§ **Requirement**:
The entries below are to be transcribed in full, without their images.

§ **Exercise data**:
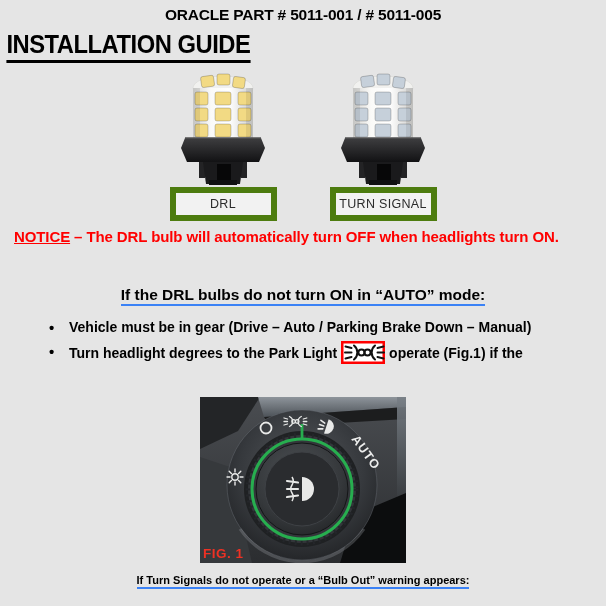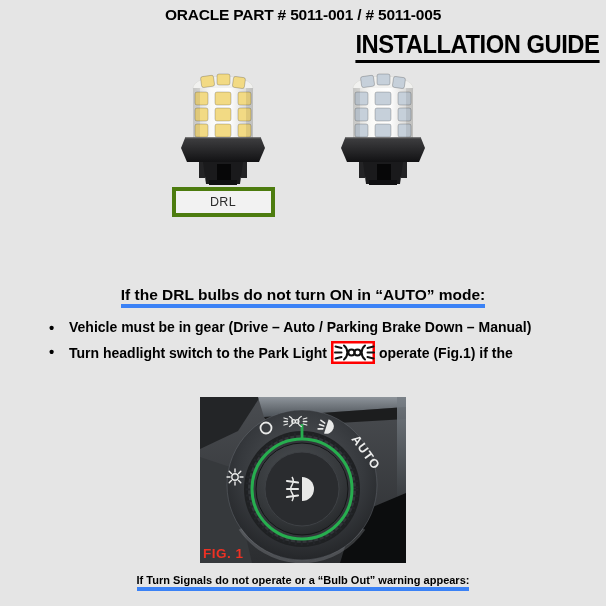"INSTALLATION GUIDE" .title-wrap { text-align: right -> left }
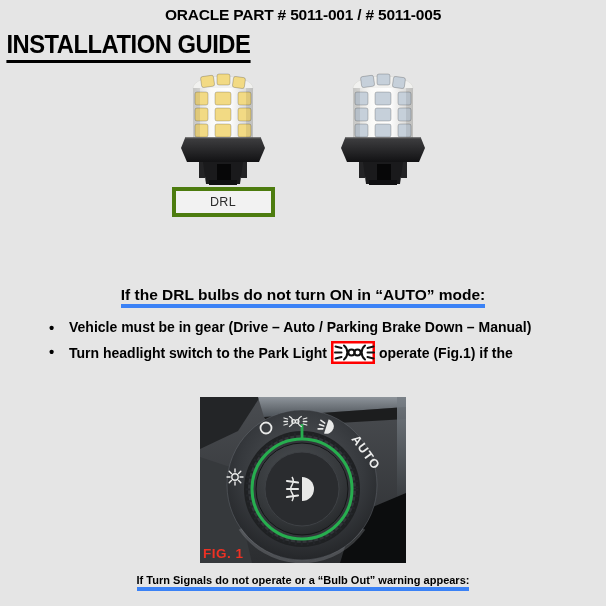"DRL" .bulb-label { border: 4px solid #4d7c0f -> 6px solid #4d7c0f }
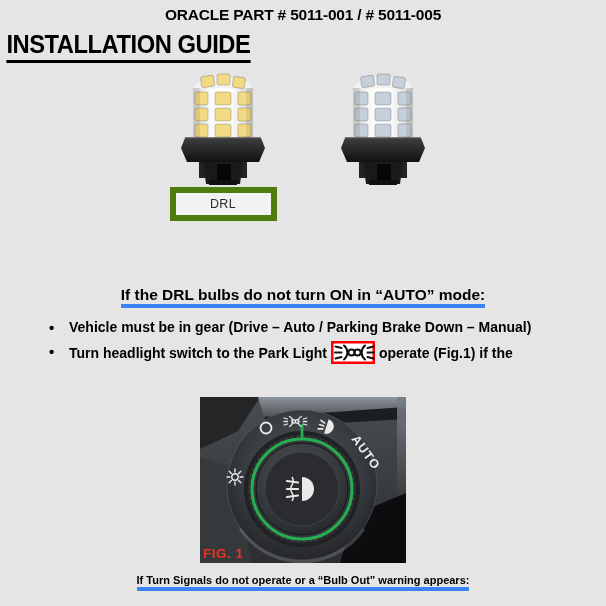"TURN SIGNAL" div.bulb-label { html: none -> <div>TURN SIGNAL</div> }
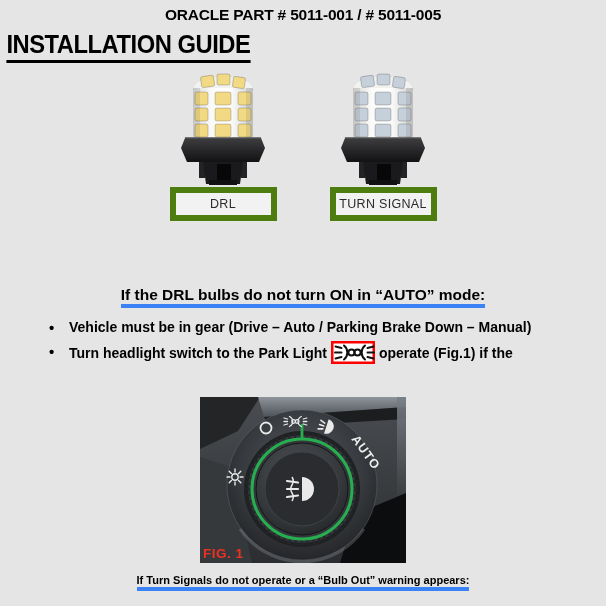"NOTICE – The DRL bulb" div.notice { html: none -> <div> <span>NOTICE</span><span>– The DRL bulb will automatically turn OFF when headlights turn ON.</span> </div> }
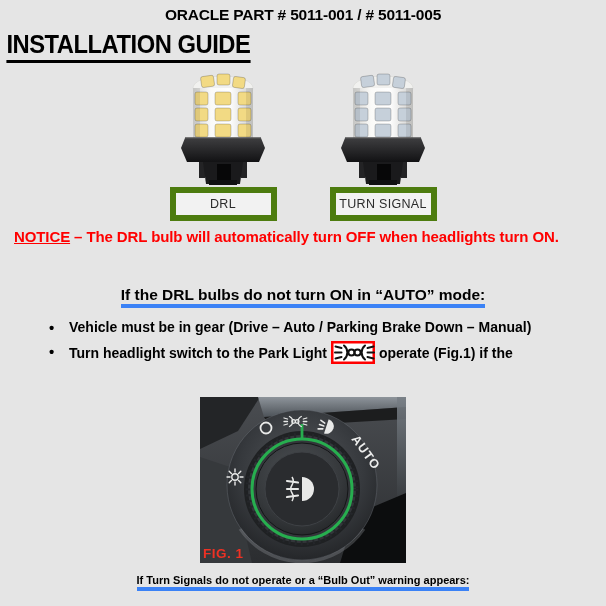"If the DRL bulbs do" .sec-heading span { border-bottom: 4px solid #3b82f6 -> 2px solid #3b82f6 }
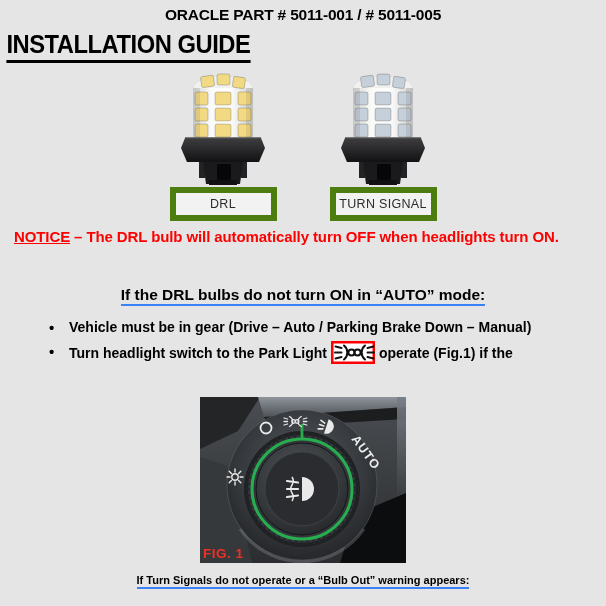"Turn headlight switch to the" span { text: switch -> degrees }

§ **Answer area**:
"INSTALLATION GUIDE" .title-wrap { text-align: right -> left }
"DRL" .bulb-label { border: 4px solid #4d7c0f -> 6px solid #4d7c0f }
"TURN SIGNAL" div.bulb-label { html: none -> <div>TURN SIGNAL</div> }
"NOTICE – The DRL bulb" div.notice { html: none -> <div> <span>NOTICE</span><span>– The DRL bulb will automatically turn OFF when headlights turn ON.</span> </div> }
"If the DRL bulbs do" .sec-heading span { border-bottom: 4px solid #3b82f6 -> 2px solid #3b82f6 }
"Turn headlight switch to the" span { text: switch -> degrees }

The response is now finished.